Items from a data source
━━━━━━━━━━━━━━━━━━━━━━━━━━━━━━

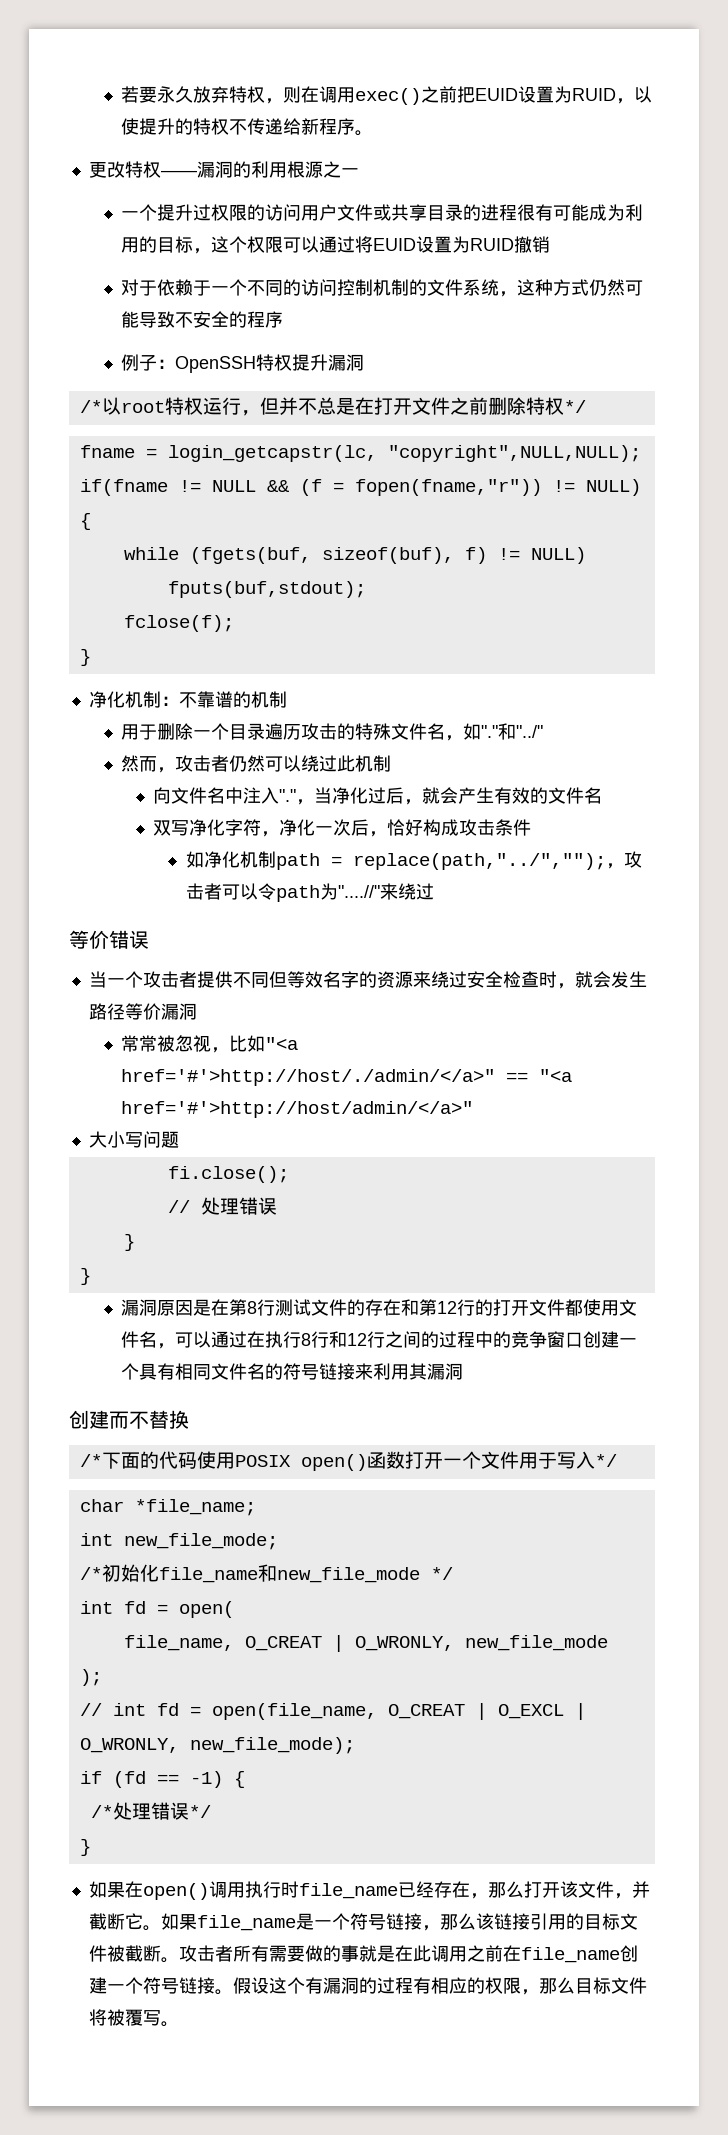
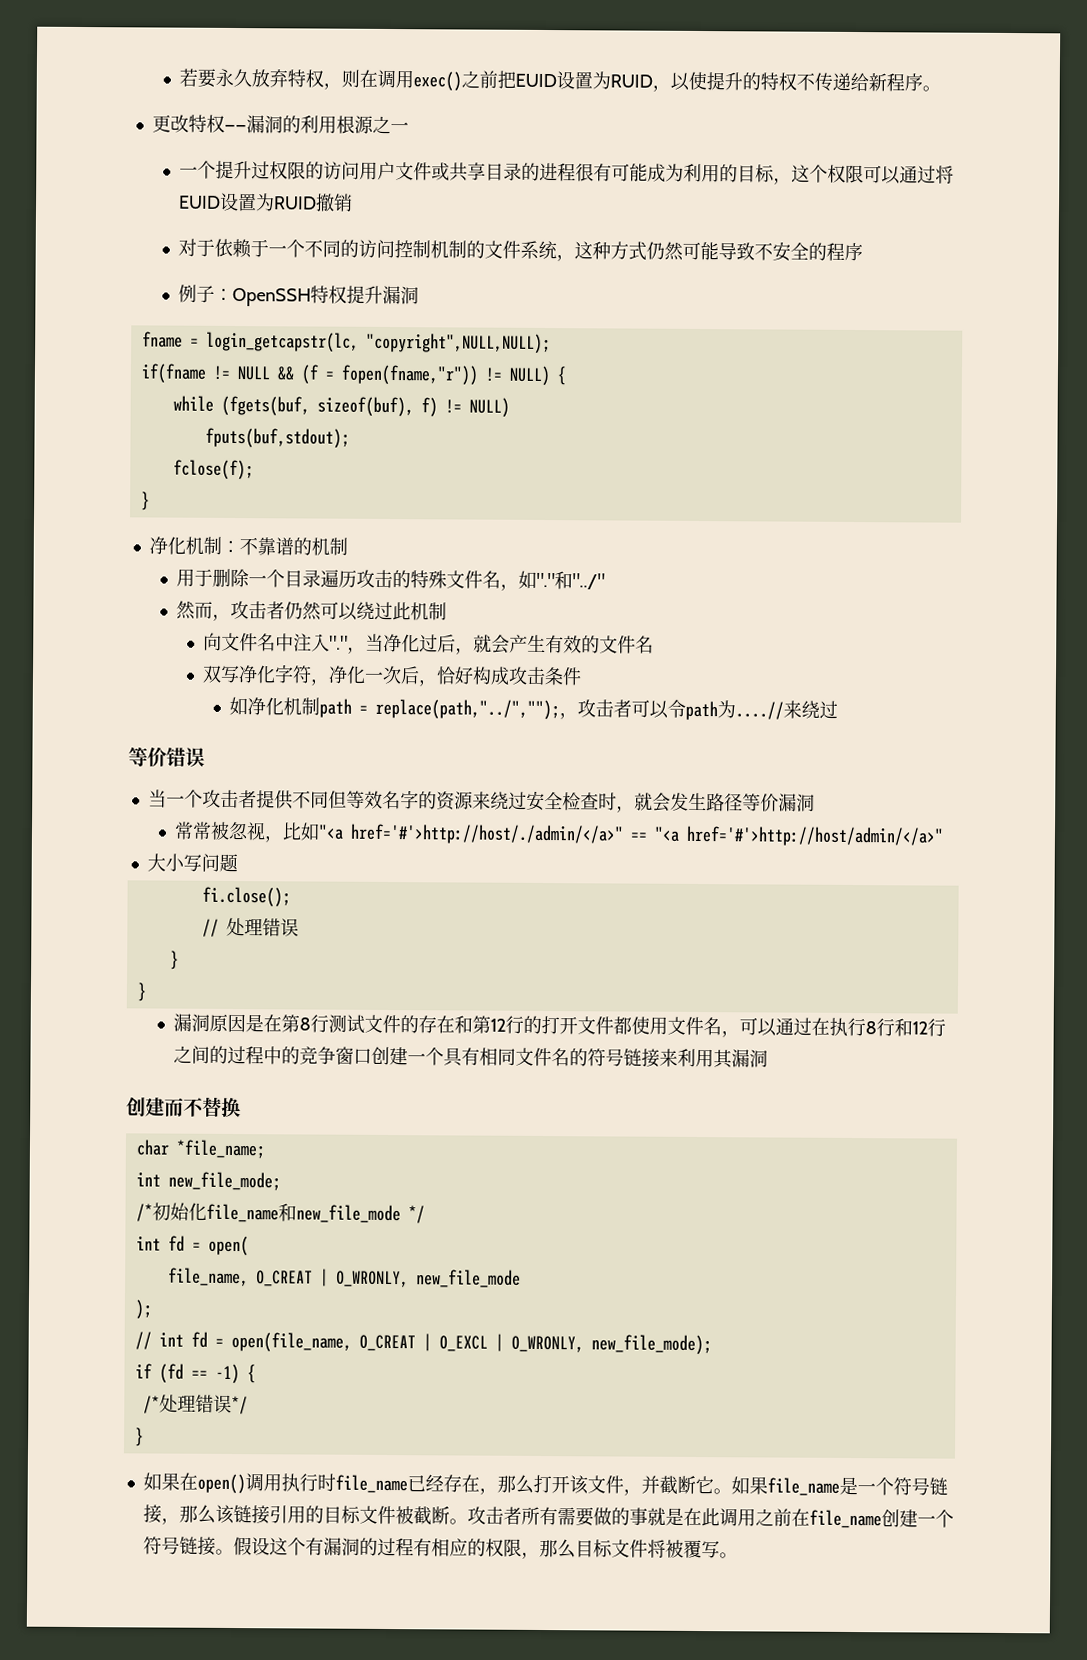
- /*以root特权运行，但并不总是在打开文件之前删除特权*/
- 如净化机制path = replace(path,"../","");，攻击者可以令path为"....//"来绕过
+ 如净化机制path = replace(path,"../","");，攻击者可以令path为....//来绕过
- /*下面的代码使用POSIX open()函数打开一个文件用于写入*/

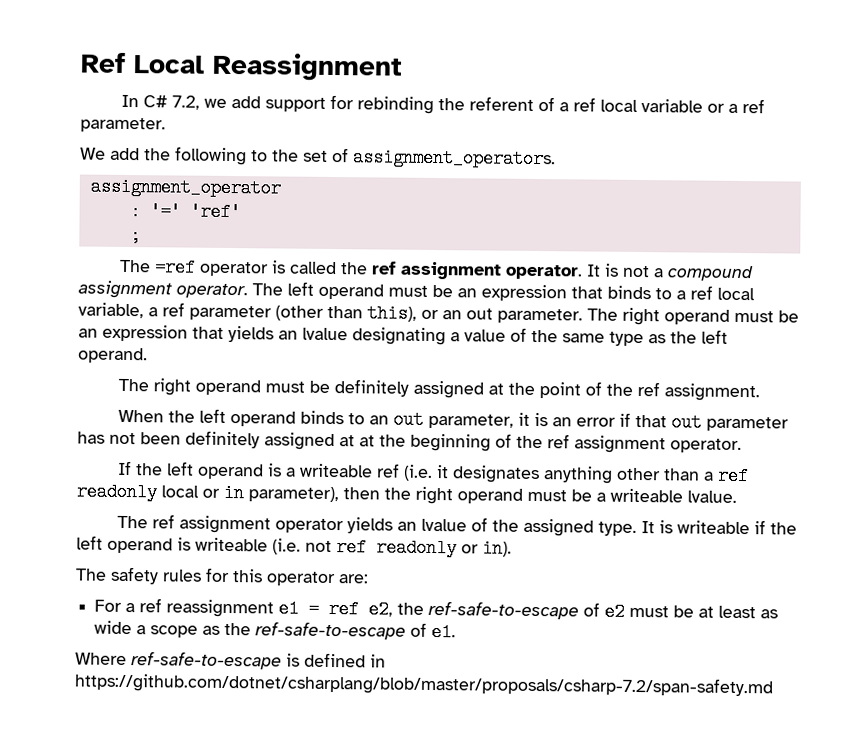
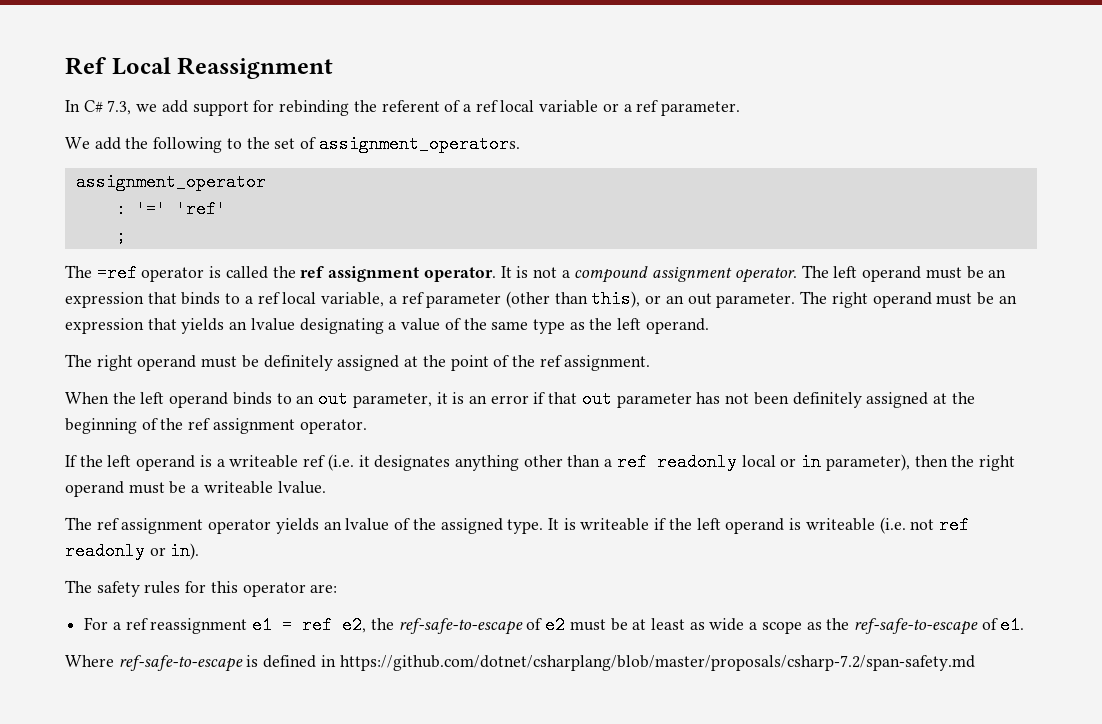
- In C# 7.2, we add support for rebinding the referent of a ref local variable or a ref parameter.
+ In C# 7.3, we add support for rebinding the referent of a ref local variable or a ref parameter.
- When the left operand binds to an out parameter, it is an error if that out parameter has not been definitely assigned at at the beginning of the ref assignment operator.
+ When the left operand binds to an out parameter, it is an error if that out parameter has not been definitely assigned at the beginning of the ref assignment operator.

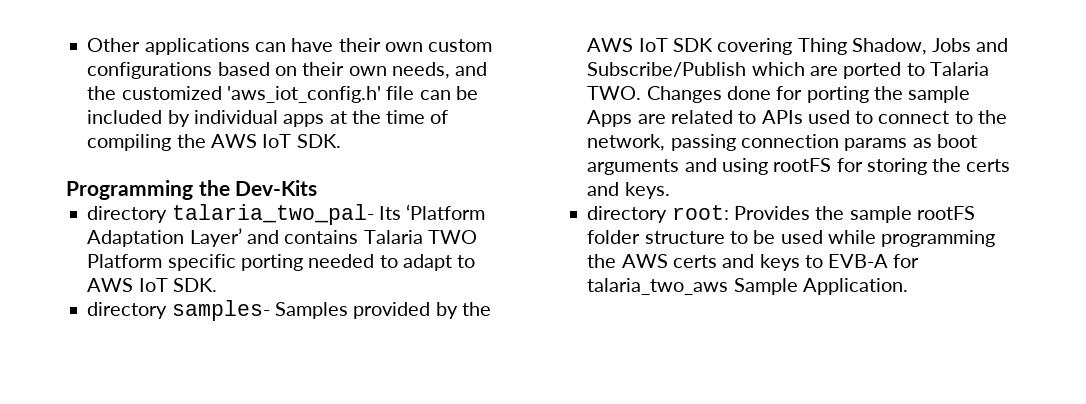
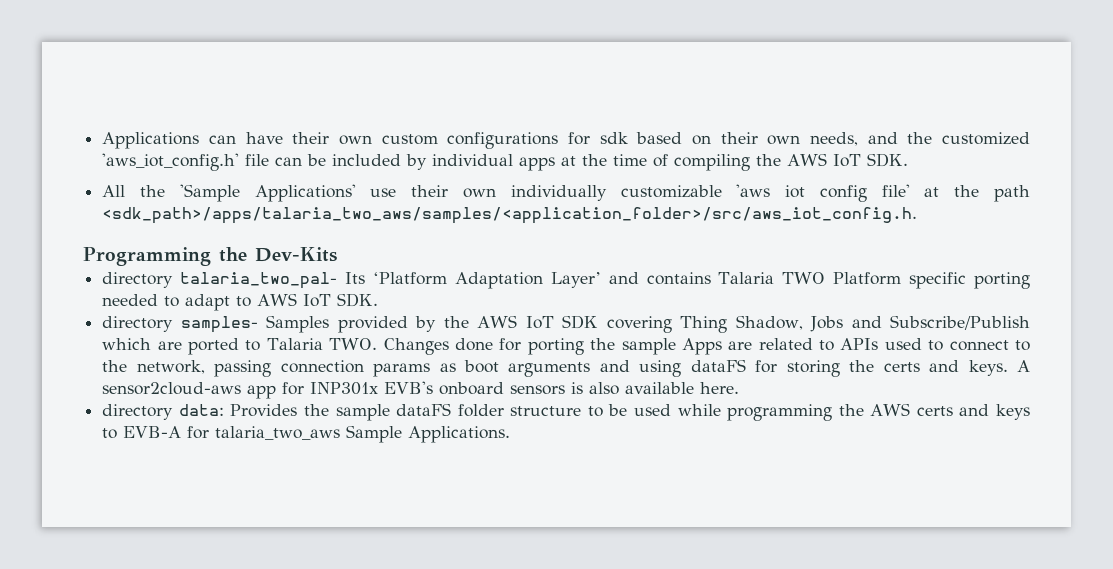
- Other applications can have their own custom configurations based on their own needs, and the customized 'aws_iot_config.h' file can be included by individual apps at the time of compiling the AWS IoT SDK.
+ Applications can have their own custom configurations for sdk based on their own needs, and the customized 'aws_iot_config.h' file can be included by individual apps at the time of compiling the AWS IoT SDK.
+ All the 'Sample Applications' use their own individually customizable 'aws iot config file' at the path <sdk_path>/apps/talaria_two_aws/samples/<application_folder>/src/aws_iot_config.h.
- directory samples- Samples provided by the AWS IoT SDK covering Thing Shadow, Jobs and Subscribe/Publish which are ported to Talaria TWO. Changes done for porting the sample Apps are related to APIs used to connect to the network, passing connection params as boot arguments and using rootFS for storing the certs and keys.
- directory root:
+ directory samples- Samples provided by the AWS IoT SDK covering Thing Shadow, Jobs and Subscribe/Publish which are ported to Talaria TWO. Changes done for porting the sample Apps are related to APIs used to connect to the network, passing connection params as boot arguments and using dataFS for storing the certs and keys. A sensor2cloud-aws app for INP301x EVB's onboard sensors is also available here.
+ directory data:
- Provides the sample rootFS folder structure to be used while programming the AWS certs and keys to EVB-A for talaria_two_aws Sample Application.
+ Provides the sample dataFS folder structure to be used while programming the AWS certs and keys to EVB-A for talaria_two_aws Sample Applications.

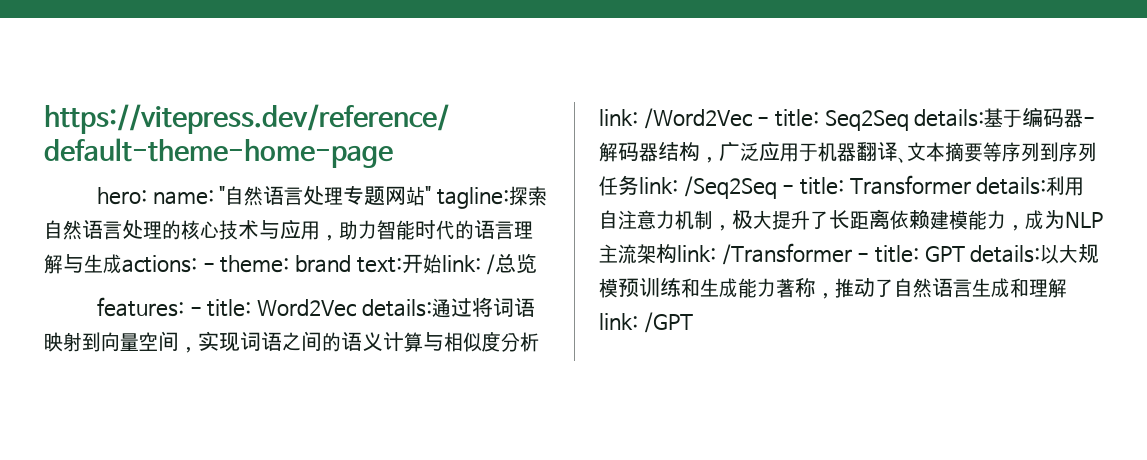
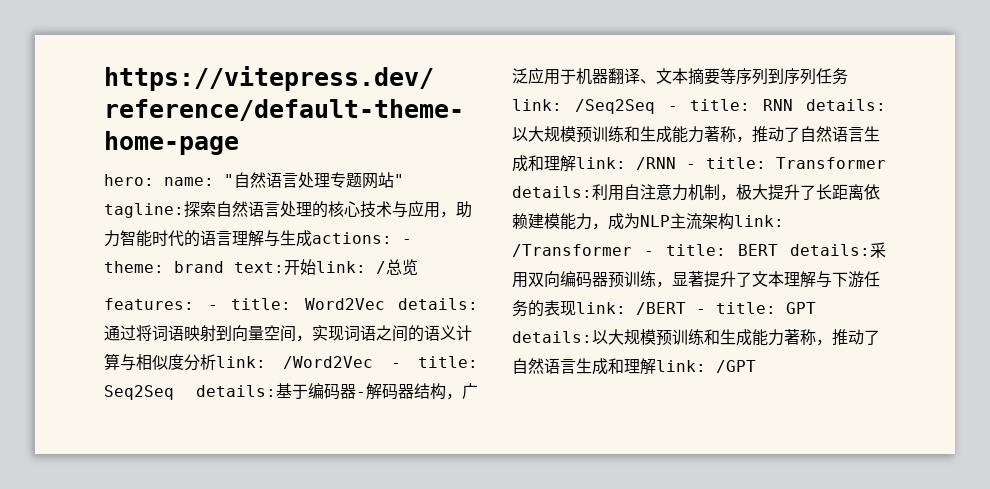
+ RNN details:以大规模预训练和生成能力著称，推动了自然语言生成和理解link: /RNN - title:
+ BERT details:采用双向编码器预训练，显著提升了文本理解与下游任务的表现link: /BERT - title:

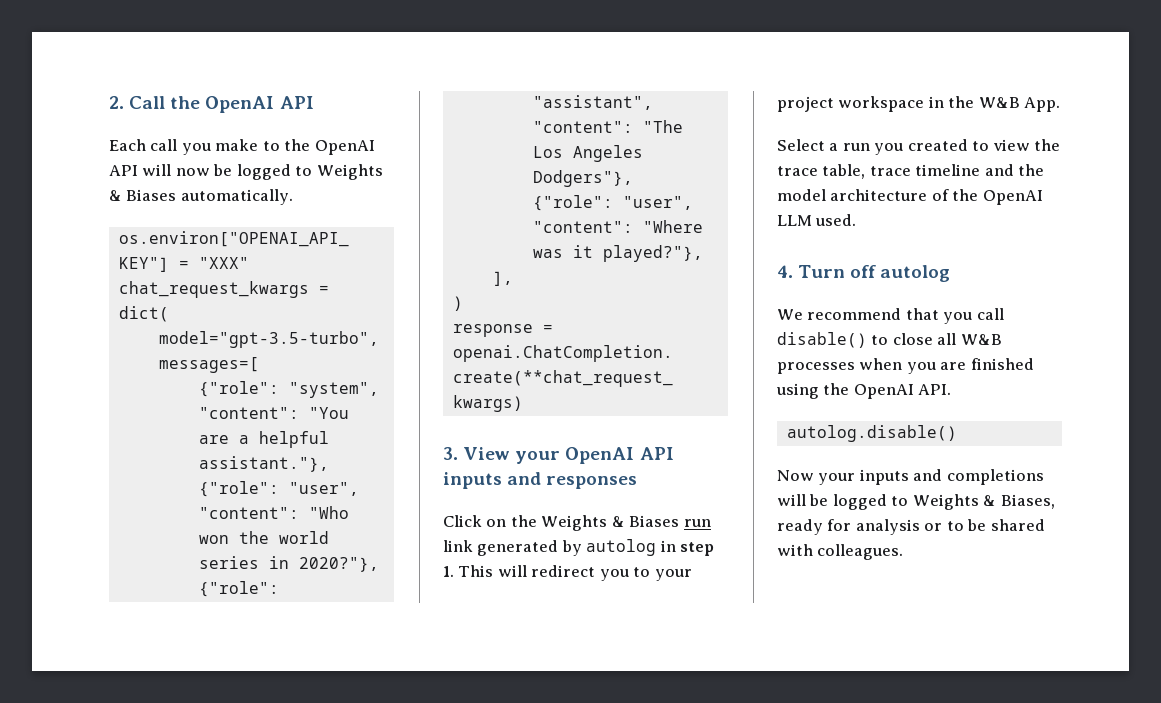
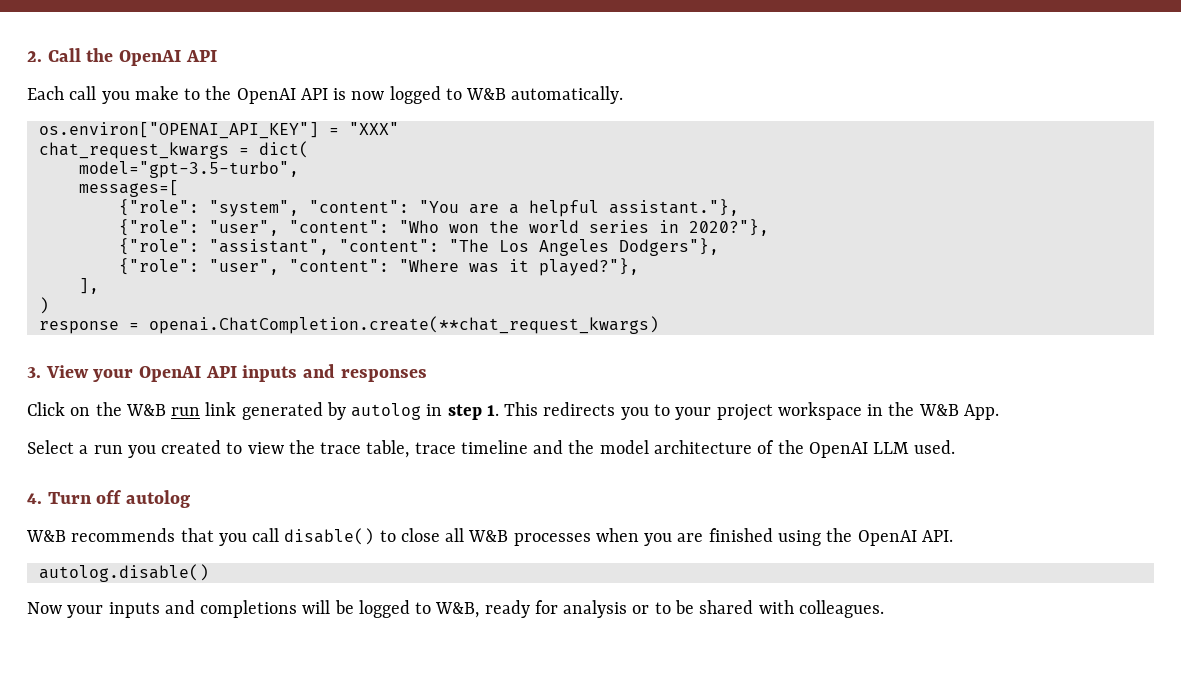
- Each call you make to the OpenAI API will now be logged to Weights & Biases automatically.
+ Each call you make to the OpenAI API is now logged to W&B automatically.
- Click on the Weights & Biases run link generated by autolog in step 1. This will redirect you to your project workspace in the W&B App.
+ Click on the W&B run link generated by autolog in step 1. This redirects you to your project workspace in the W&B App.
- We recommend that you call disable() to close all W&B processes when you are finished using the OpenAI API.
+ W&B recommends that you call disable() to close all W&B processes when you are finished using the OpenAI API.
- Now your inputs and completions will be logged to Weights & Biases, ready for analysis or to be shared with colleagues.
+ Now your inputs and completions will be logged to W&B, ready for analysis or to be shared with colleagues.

━━━━━━━━━━━━━━━━━━━━━━━━━━━━━━

Required work:
Without the pictures, give back every record precisely as shown.

Final answer:
- /*以root特权运行，但并不总是在打开文件之前删除特权*/
- 如净化机制path = replace(path,"../","");，攻击者可以令path为"....//"来绕过
+ 如净化机制path = replace(path,"../","");，攻击者可以令path为....//来绕过
- /*下面的代码使用POSIX open()函数打开一个文件用于写入*/

- In C# 7.2, we add support for rebinding the referent of a ref local variable or a ref parameter.
+ In C# 7.3, we add support for rebinding the referent of a ref local variable or a ref parameter.
- When the left operand binds to an out parameter, it is an error if that out parameter has not been definitely assigned at at the beginning of the ref assignment operator.
+ When the left operand binds to an out parameter, it is an error if that out parameter has not been definitely assigned at the beginning of the ref assignment operator.

- Other applications can have their own custom configurations based on their own needs, and the customized 'aws_iot_config.h' file can be included by individual apps at the time of compiling the AWS IoT SDK.
+ Applications can have their own custom configurations for sdk based on their own needs, and the customized 'aws_iot_config.h' file can be included by individual apps at the time of compiling the AWS IoT SDK.
+ All the 'Sample Applications' use their own individually customizable 'aws iot config file' at the path <sdk_path>/apps/talaria_two_aws/samples/<application_folder>/src/aws_iot_config.h.
- directory samples- Samples provided by the AWS IoT SDK covering Thing Shadow, Jobs and Subscribe/Publish which are ported to Talaria TWO. Changes done for porting the sample Apps are related to APIs used to connect to the network, passing connection params as boot arguments and using rootFS for storing the certs and keys.
- directory root:
+ directory samples- Samples provided by the AWS IoT SDK covering Thing Shadow, Jobs and Subscribe/Publish which are ported to Talaria TWO. Changes done for porting the sample Apps are related to APIs used to connect to the network, passing connection params as boot arguments and using dataFS for storing the certs and keys. A sensor2cloud-aws app for INP301x EVB's onboard sensors is also available here.
+ directory data:
- Provides the sample rootFS folder structure to be used while programming the AWS certs and keys to EVB-A for talaria_two_aws Sample Application.
+ Provides the sample dataFS folder structure to be used while programming the AWS certs and keys to EVB-A for talaria_two_aws Sample Applications.

+ RNN details:以大规模预训练和生成能力著称，推动了自然语言生成和理解link: /RNN - title:
+ BERT details:采用双向编码器预训练，显著提升了文本理解与下游任务的表现link: /BERT - title:

- Each call you make to the OpenAI API will now be logged to Weights & Biases automatically.
+ Each call you make to the OpenAI API is now logged to W&B automatically.
- Click on the Weights & Biases run link generated by autolog in step 1. This will redirect you to your project workspace in the W&B App.
+ Click on the W&B run link generated by autolog in step 1. This redirects you to your project workspace in the W&B App.
- We recommend that you call disable() to close all W&B processes when you are finished using the OpenAI API.
+ W&B recommends that you call disable() to close all W&B processes when you are finished using the OpenAI API.
- Now your inputs and completions will be logged to Weights & Biases, ready for analysis or to be shared with colleagues.
+ Now your inputs and completions will be logged to W&B, ready for analysis or to be shared with colleagues.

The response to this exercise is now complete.